= Exercise material =
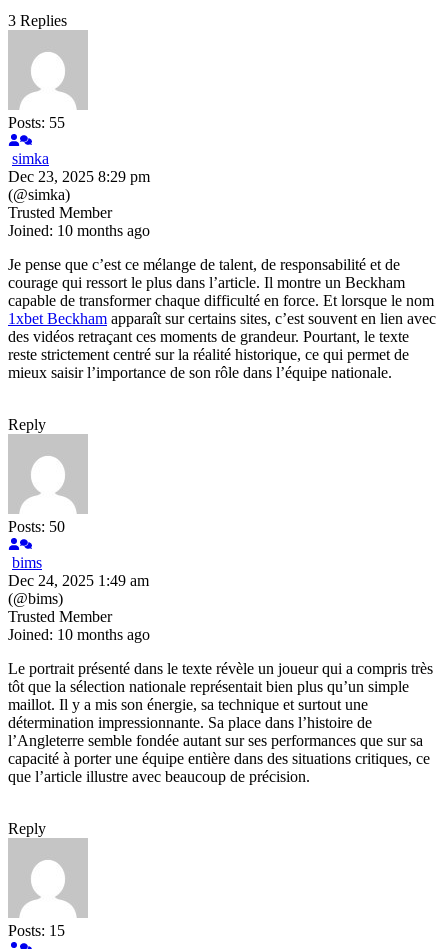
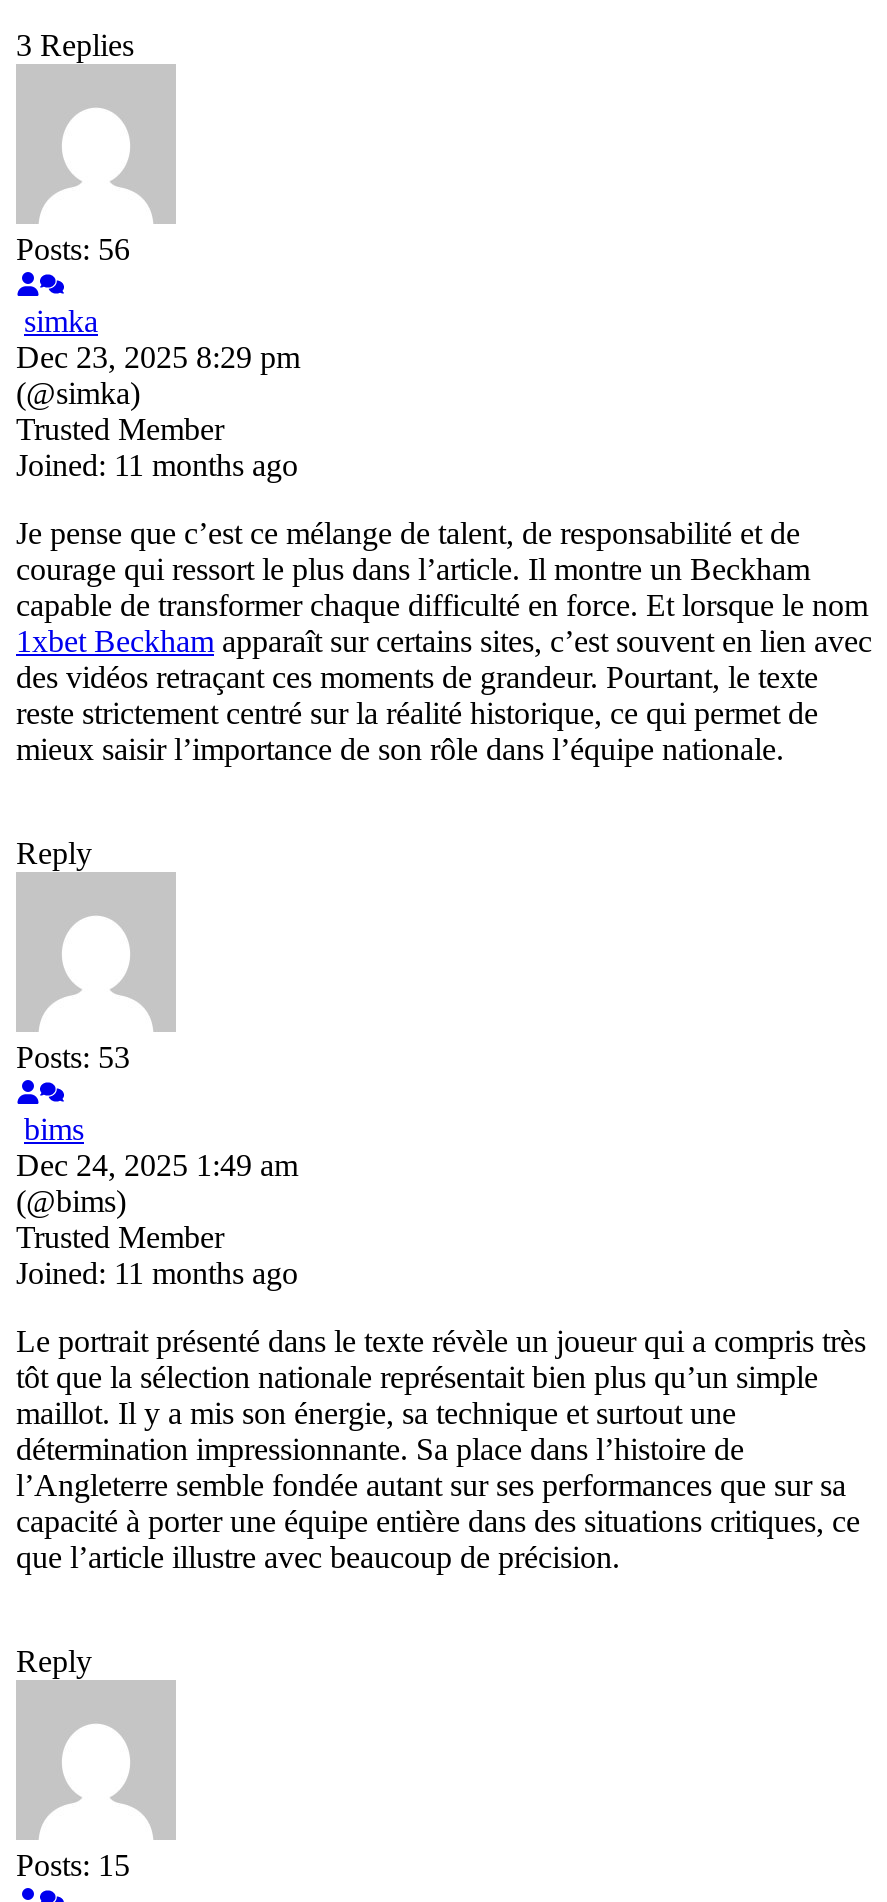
- Posts: 55
+ Posts: 56

- Joined: 10 months ago
+ Joined: 11 months ago

- Posts: 50
+ Posts: 53

- Joined: 10 months ago
+ Joined: 11 months ago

= Exercise goal =
The whole listing, pictures excluded, should be output exactly.

= Answer to this task =
- Posts: 55
+ Posts: 56

- Joined: 10 months ago
+ Joined: 11 months ago

- Posts: 50
+ Posts: 53

- Joined: 10 months ago
+ Joined: 11 months ago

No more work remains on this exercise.